Even before returning to Georgia, I had been rethinking my PCT hike plan. Many thru-hikers were ready to plunge into the high Sierras in early May or even late April. I, on the other hand, considered the added effort of hiking through snow that would still be present in June. Upon my return, I plan to skip north 440 miles from Walker Pass to Highway 50 near South Lake Tahoe. I’ll be able to cruise through Northern California without trail snow slowing my progress and wearing me down physically. By the time it gets hot, I’ll be out of Northern California. With luck, I’ll beat much of fire season with it’s likely detours and guaranteed hazy skies. After reaching Canada, my plan is to return to South Lake Tahoe and hike south for 440 beautiful snow free miles and finish up at Walker Pass. 

My first look at PCT Trip Planner predicts that I will reach Canada on September 10th. Here is the PCT planner link for my hike. Click here to see hike plan from South Lake Tahoe to Canada. Returning to South Lake Tahoe, I’ll need to finish the first 350 miles of the remaining 440 miles before any show stopping snow hits in September or October. The last 90 miles between Lone Pine and Walker Pass are pretty safe from heavy snowfall.

I checked on snow information for the first 70 – 80 miles of my return to the PCT at South Lake Tahoe and found that I may get a little taste of trail snow. Here is a recent graph of conditions showing 100 miles from South Lake Tahoe to Sierra City. The blue line indicates the maximum historical snow water equivalent. The green line is the current percent of historical snow water equivalent. The yellow/orange line is elevation. The green bumps between mile 1095.6 and 1121.0 is the area around Dick’s Pass. The last green bumps is just beyond Donner Pass.

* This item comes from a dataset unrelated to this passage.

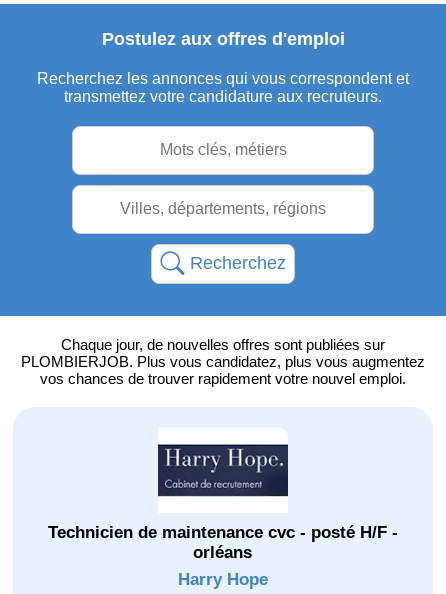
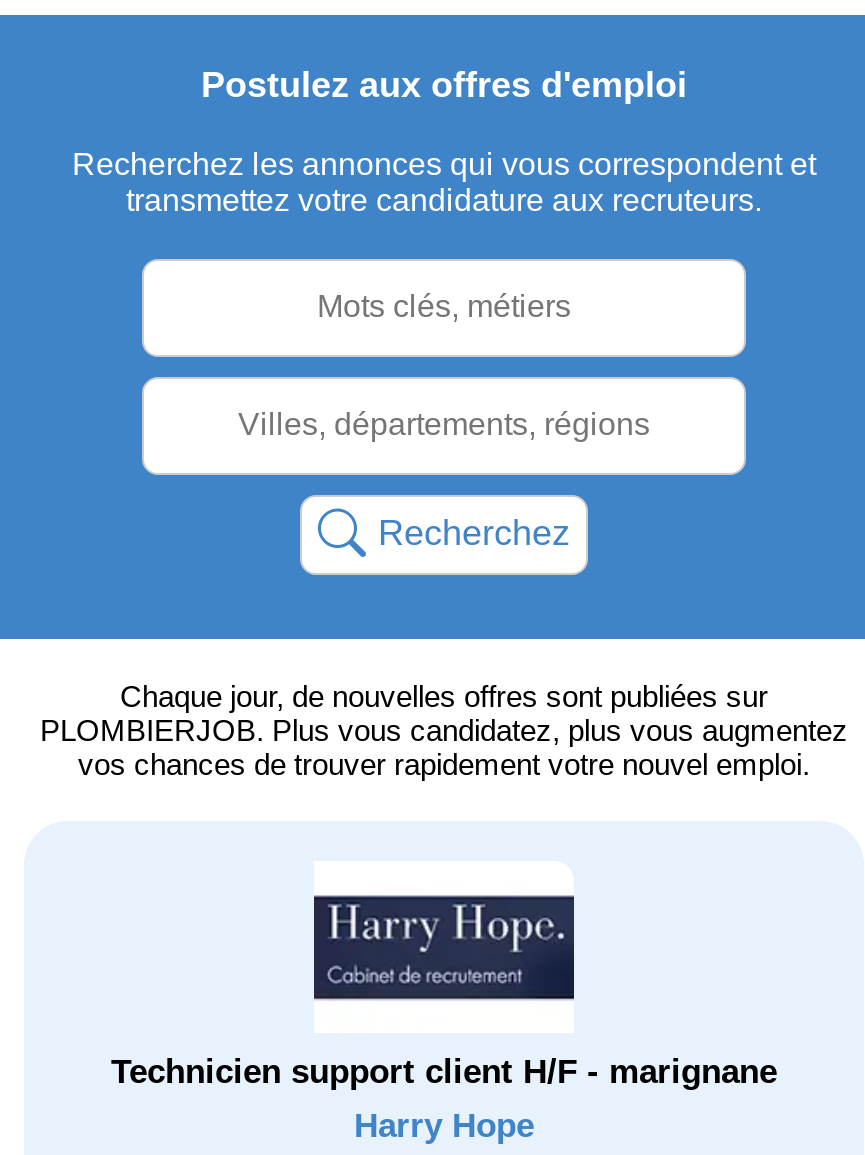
- Technicien de maintenance cvc - posté H/F -
- orléans
+ Technicien support client H/F - marignane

For a closer look at Dick’s Pass, I used the photo below from Jenn Hikes 2017 PCT blog. Here is the link to her blog entry for the day she hiked over Dick’s pass. Click here go to Jenn Hikes – Day 74, Dick’s Pass . This will be the same trail section I’ll start off with  on the first day of my return to the PCT. By the way, Jenn and her companion, Colton, are my PCT heroes. They braved incredible challenges on their 2018 PCT hike. It’s a blog worth reading. 

This is the view from the top of Dick’s Pass, looking north toward Dick’s lake. It was taken last year (2017) a full 2 months later in the summer than when I’ll be passing this point in late May. Can you imagine the snow that would have been here in May 2017?


You can see why I have a little concern about the snow I’ll encounter here in late May. My plan was to skip sections that would require my ice axe, but the snow reports give me second thoughts. I haven’t heard stories of treacherous ice along this section, but I don’t really know. For now, I’ll plan on leaving the ice axe at home and bringing only the microspikes.